The debate over the Pact of Paris reflected an underlying contradiction that has plagued peace advocacy throughout history and remains unresolved to this day: how to balance the principle of noninterference with the challenge of collective security. The system of international law that Grotius developed and that was codified at Westphalia was based on the preservation of state sovereignty. States were not to intervene militarily in the affairs of others. The League of Nations, on the other hand, was an attempt to create a system of collective security, in which member states would be obligated to submit disputes to international arbitration, and would be required to take action, including the use of military force, in response to aggression and violations of international law. The debate over intervention and collective security continued and intensified into the 1930s. When critical challenges to international peace emerged in Manchuria, Ethiopia, Spain, and Czechoslovakia, political leaders were put to the test and failed to respond. The solemn vows of the Kellogg– Briand Pact and the Covenant of the League of Nations were ignored.
Many peace advocates were skeptical of the collective security concept and doubtful that a League dominated by the major imperial powers would be able to act decisively against aggression.
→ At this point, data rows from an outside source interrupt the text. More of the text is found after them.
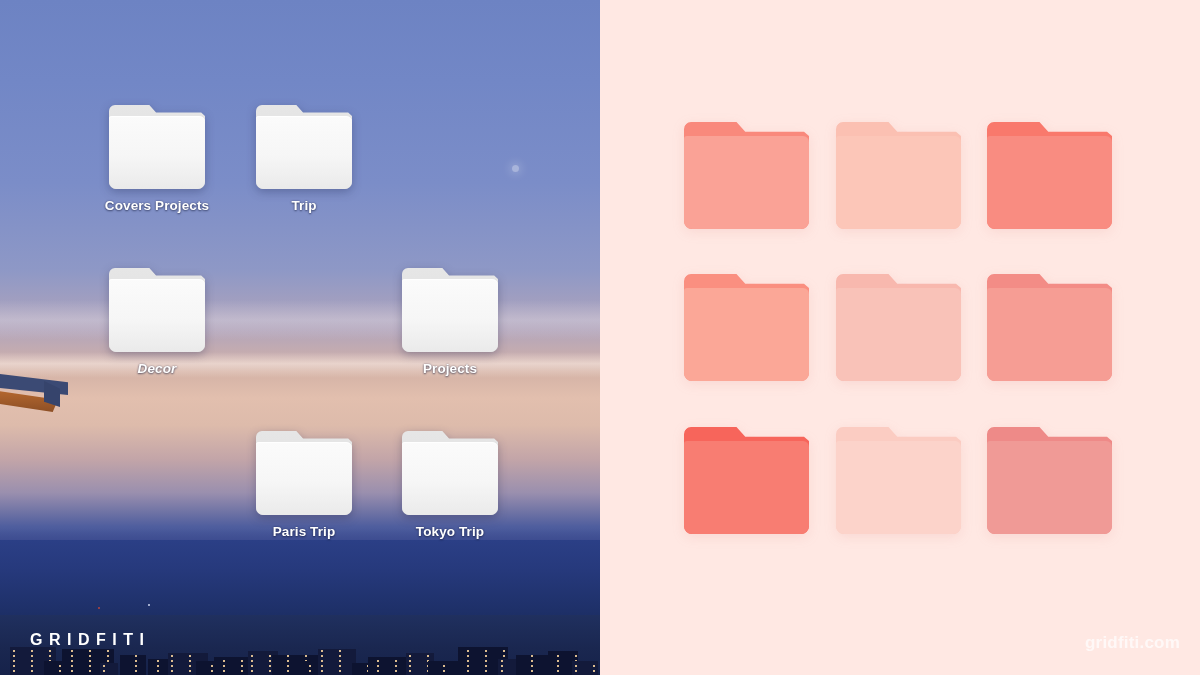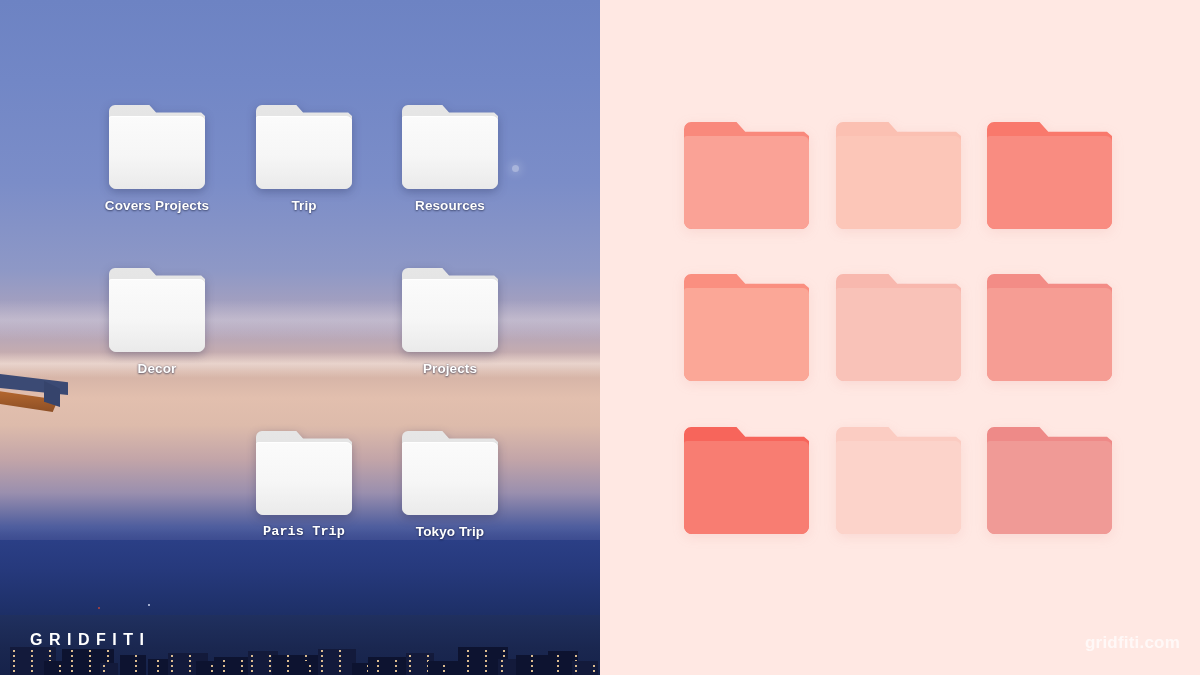"Resources" div.desk-item { html: <div> <div> <div></div> <div></div> </div> <div>Resources</div> </div> -> none }
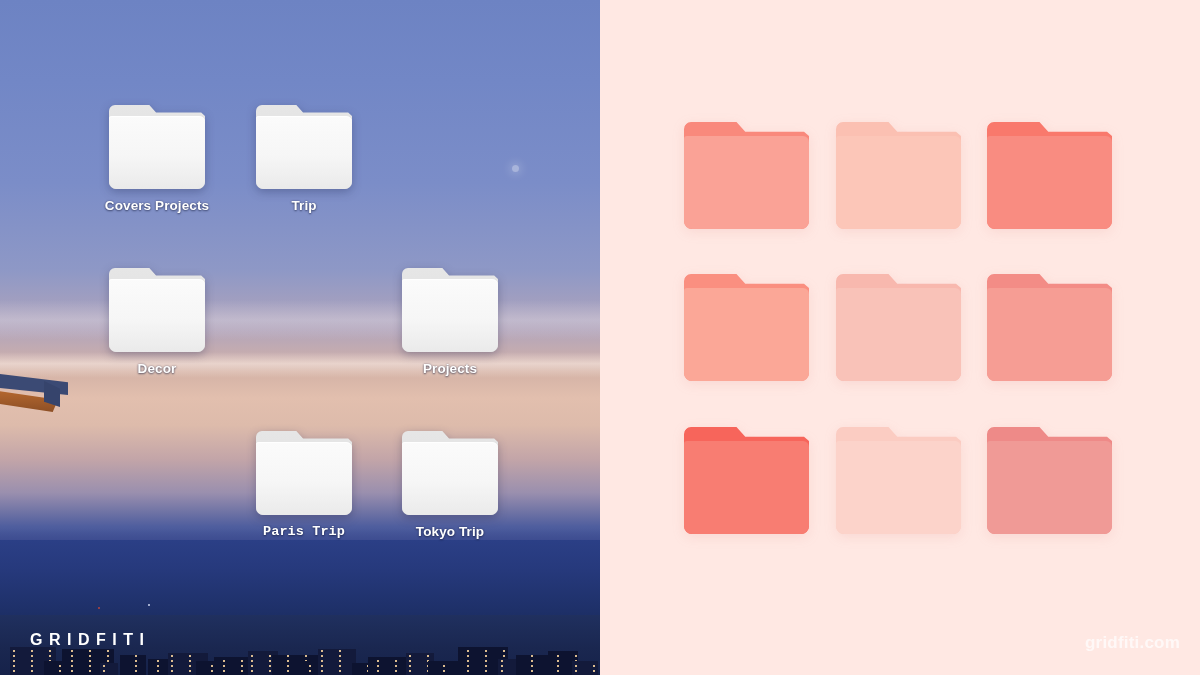"Decor" div.desk-item { font-style: none -> italic }
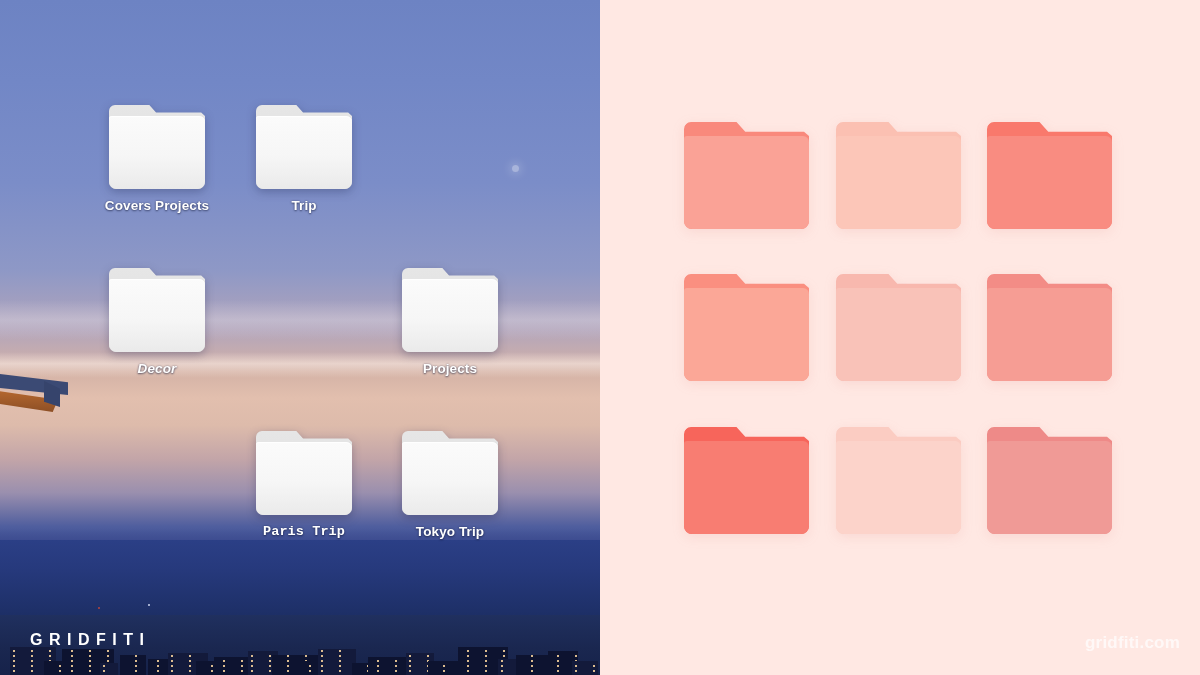"Paris Trip" div.desk-item { font-family: Liberation Mono, monospace -> none }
As philosopher Bertrand Russell wrote, it was unrealistic to expect that members of the League would use military force to block Japanese aggression in Manchuria. The British government had friendly relations with Japan, France was preoccupied closer to home, and both governments were busy policing their colonial possessions. Similar self-interested calculations prevented collective action during the crises in Ethiopia and Spain.
To counter fascist aggression would have required a substantial military commitment and perhaps major combat, which could have spread into the general conflagration that political leaders were attempting to avoid. “Nations will only go to war,” Russell observed, “when they believe their national interests to be involved; and the enforcement of international law is not yet recognized as in itself a national interest.” The desire to use the League’s collective security machinery was based on peace sentiment, yet it depended upon the willingness to wage war. This inherent contradiction crippled the League and has plagued the United Nations as well.